What we are aiming with the new vector that it will be similar to something like "queen", "princess" or "highness".

In [19]:
new_vector = king - man + woman

In [20]:
computed_similarities = []

# For all words in the vocab
for word in nlp.vocab:
    if word.has_vector:
        if word.is_lower:
            if word.is_alpha:
                similrity = cosine_similarity(new_vector, word.vector)
                computed_similarities.append((word, similrity))

Let's sort this list of tuples. It's going to come in descending order for item with index 1 (which is `similarity`), that is why there is a `-`.  

In [21]:
computed_similarities = sorted(computed_similarities, key=lambda item:-item[1])

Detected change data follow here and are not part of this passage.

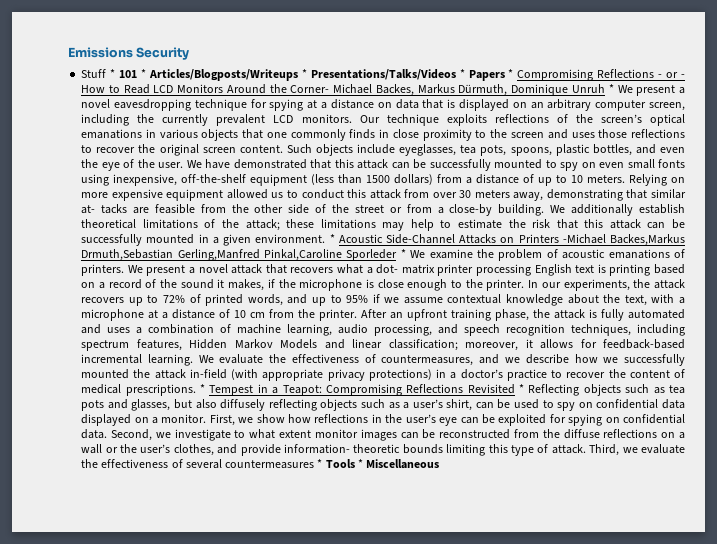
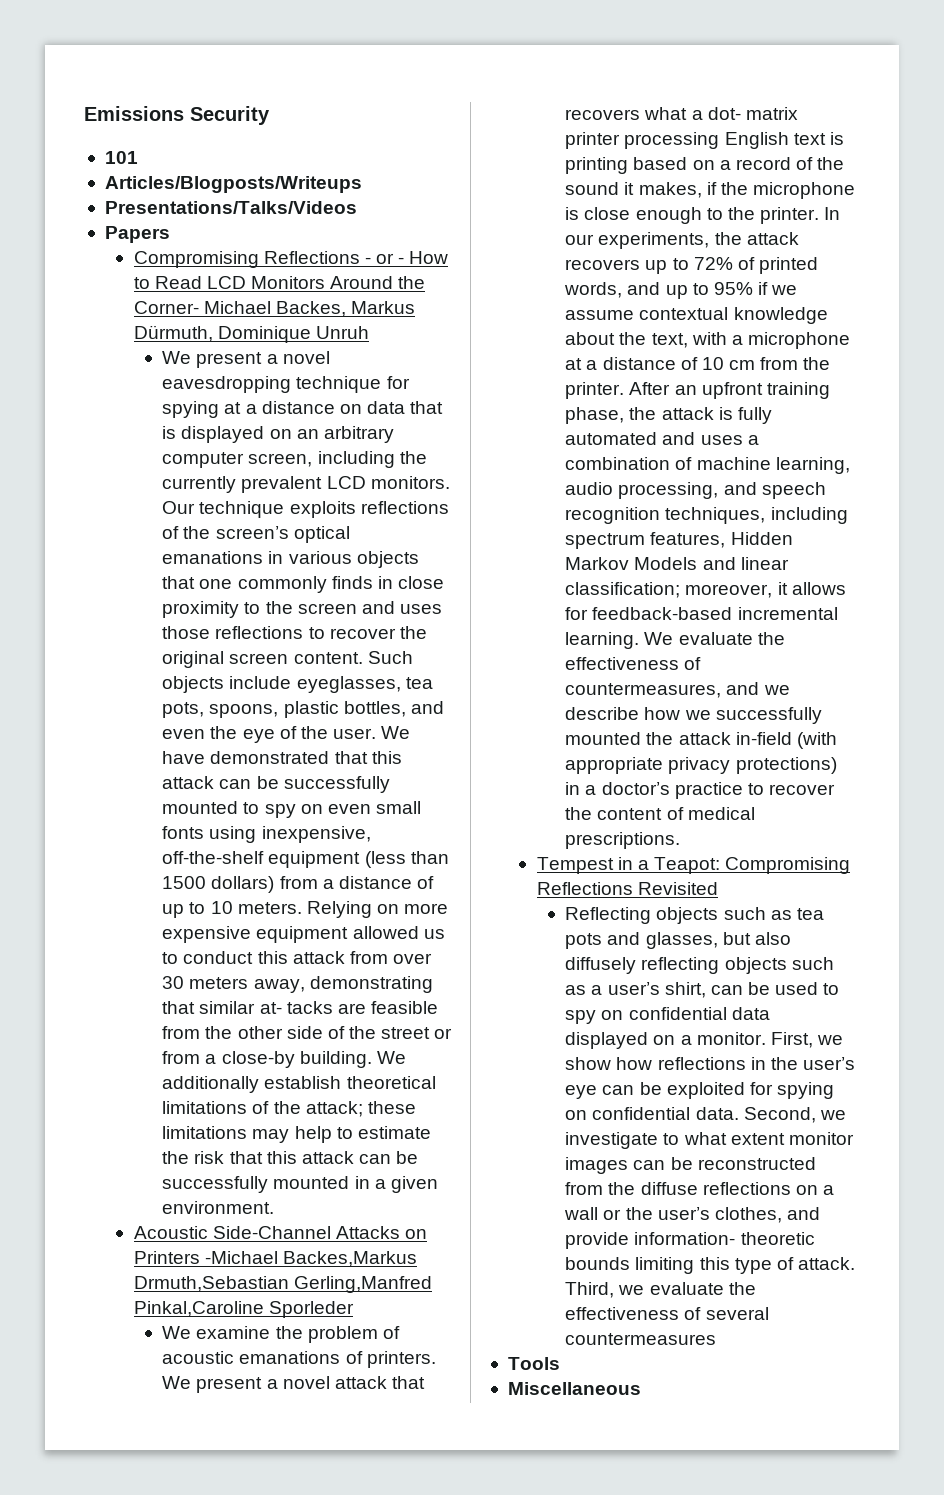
[81,69,116,78] Stuff * -> (270, 115) none
[140,69,146,78] * -> (138, 157) //
[301,69,307,78] * -> (362, 184) //
[459,69,465,78] * -> (357, 207) //
[508,69,514,78] * -> (170, 234) //
[608,84,614,93] * -> (369, 332) //
[329,234,335,243] * -> (275, 1207) //
[400,249,406,258] * -> (354, 1309) //
[199,384,205,393] * -> (681, 840) //
[519,384,525,393] * -> (718, 888) //
[317,459,323,468] * -> (717, 1339) //
[357,459,363,468] * -> (560, 1363) //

Let's print top 10 similar words. What is interesting that we still have "king" as the most similar given the substraction provided for a `new_vector`.

In [22]:
print([t[0].text for t in computed_similarities[:10]])

['king', 'queen', 'prince', 'kings', 'princess', 'royal', 'throne', 'queens', 'monarch', 'kingdom']


___
# VADER Sentiment Analysis with Python and NLTK

By now text classification is been already explored. I was using it to predict sentiment labels on pre-labeled movie reviews. But what if we don't already have those labels? 

VADER (Valence Aware Dictionary for sEntiment Reasoning) is a model used for text sentiment analysis that is sensitive to both polarity (positive/negative) and intensity (strength) of emotion. It is avaliable in the `NLTK` package and can be applied directly to unlabeled text data.

Primarily, VADER sentiment analysis relies on a dictionary which maps lexical features to emotion intensities called sentiment scores. The sentiment score of a text can be obtained by summing up the intensity of each word in the text.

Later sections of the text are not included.